Gut microbial metabolites limit the frequency of autoimmune T cells and protect against type 1 diabetes.

Author information

1
Infection and Immunity Program, Biomedicine Discovery Institute, Department of Biochemistry, Monash University, Clayton, Australia.
2
Central Queensland University, School of Medical and Applied Sciences, Rockhampton, Australia.
3
Institute for Immunology, Ludwig Maximilians University, Munich, Munich, Germany.
4
Instituto de Biofísica Carlos Chagas Filho, Universidade Federal do Rio de Janeiro, Rio de Janeiro, Brazil.
5
Department of Anatomy and Developmental Biology, Monash University, Clayton, Australia.
6
Development and Stem Cells Program, Monash Biomedicine Discovery Institute, Clayton, Australia.
7
Australian Regenerative Medicine Institute, Monash University, Clayton, Australia.
8
Islet Biology Laboratory, St Vincent's Institute, Fitzroy, Australia.
9
Nutritional Immunometabolism Node Laboratory, Charles Perkins Centre, University of Sydney, Sydney, Australia.
10
School of Medical Sciences, University of Sydney, Sydney, Australia.
11
Comparative Genomics Centre, Molecular Sciences, James Cook University, Townsville, Australia.
12
Harry Perkins Institute for Medical Research, Nedlands, Australia.
13
Infection and Immunity Program, Biomedicine Discovery Institute, Department of Microbiology, Monash University, Clayton, Australia.
14
School of Science, RMIT University, Bundoora West Campus, Bundoora, Australia.
15
CSIRO Health and Biosecurity, North Ryde, Australia.
16
CSIRO Health and Biosecurity, Adelaide, Australia.
17
Walter &Eliza Hall Institute of Medical Research, Parkville, Australia.

Abstract

Gut dysbiosis might underlie the pathogenesis of type 1 diabetes. In mice of the non-obese diabetic (NOD) strain, we found that key features of disease correlated inversely with blood and fecal concentrations of the microbial metabolites acetate and butyrate. We therefore fed NOD mice specialized diets designed to release large amounts of acetate or butyrate after bacterial fermentation in the colon.

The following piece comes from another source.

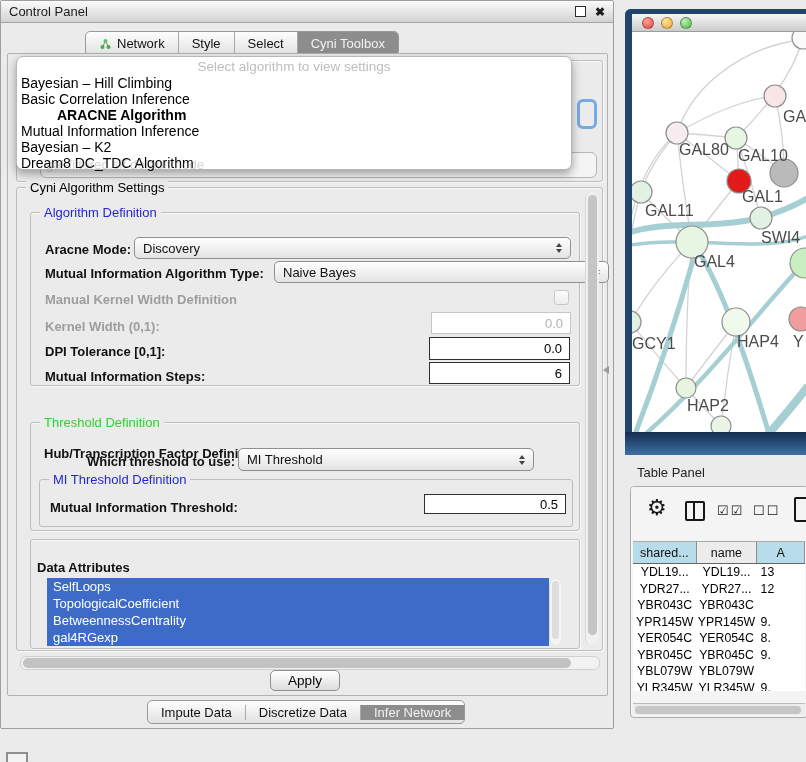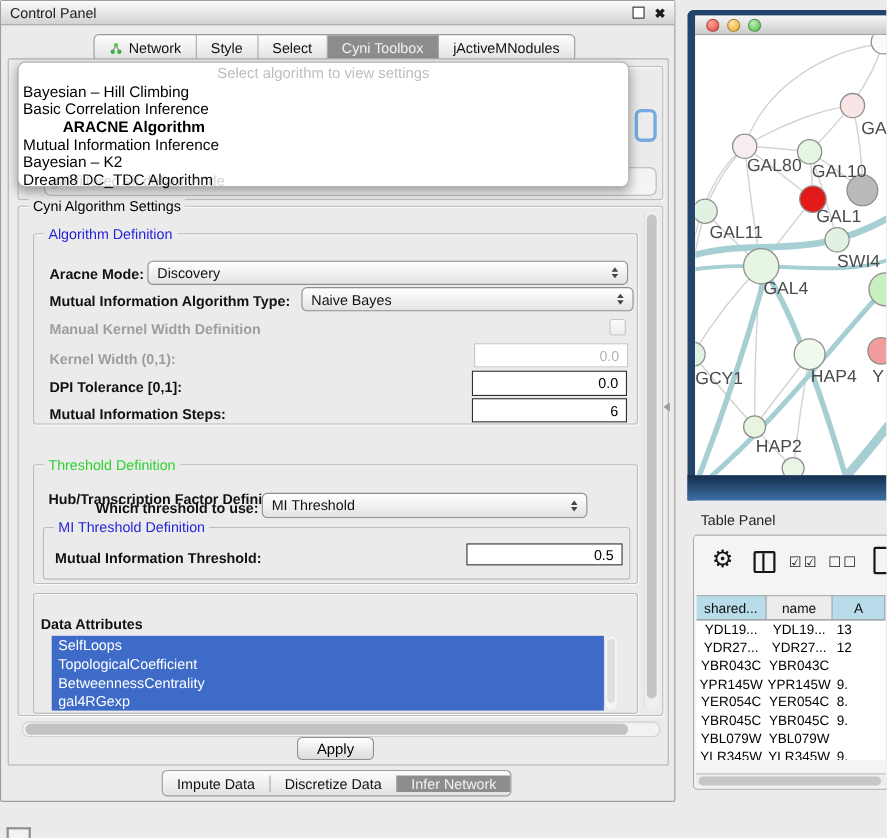"jActiveMNodules" div.tabseg { html: <div> <span>jActiveMNodules</span> </div> -> none }
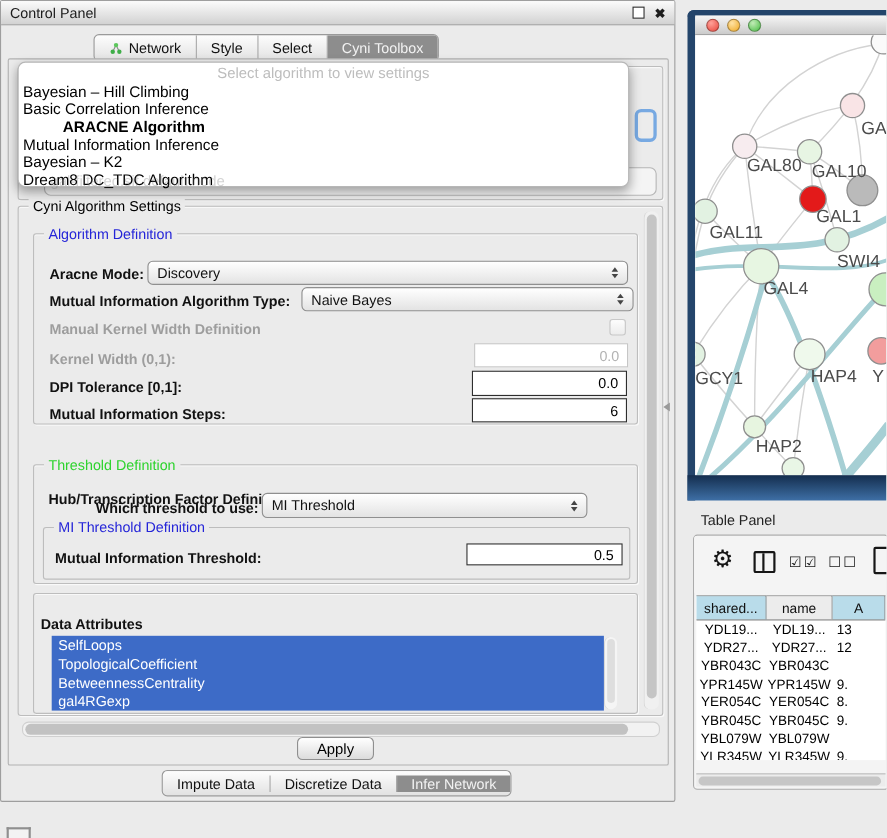"Naive Bayes" div.combo { width: 302px -> 335px }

Each diet provided a high degree of protection from diabetes, even when administered after breakdown of immunotolerance. Feeding mice a combined acetate- and butyrate-yielding diet provided complete protection, which suggested that acetate and butyrate might operate through distinct mechanisms. Acetate markedly decreased the frequency of autoreactive T cells in lymphoid tissues, through effects on B cells and their ability to expand populations of autoreactive T cells. A diet containing butyrate boosted the number and function of regulatory T cells, whereas acetate- and butyrate-yielding diets enhanced gut integrity and decreased serum concentration of diabetogenic cytokines such as IL-21. Medicinal foods or metabolites might represent an effective and natural approach for countering the numerous immunological defects that contribute to T cell-dependent autoimmune diseases.

PMID:
28346408
DOI:
10.1038/ni.3713
[Indexed for MEDLINE]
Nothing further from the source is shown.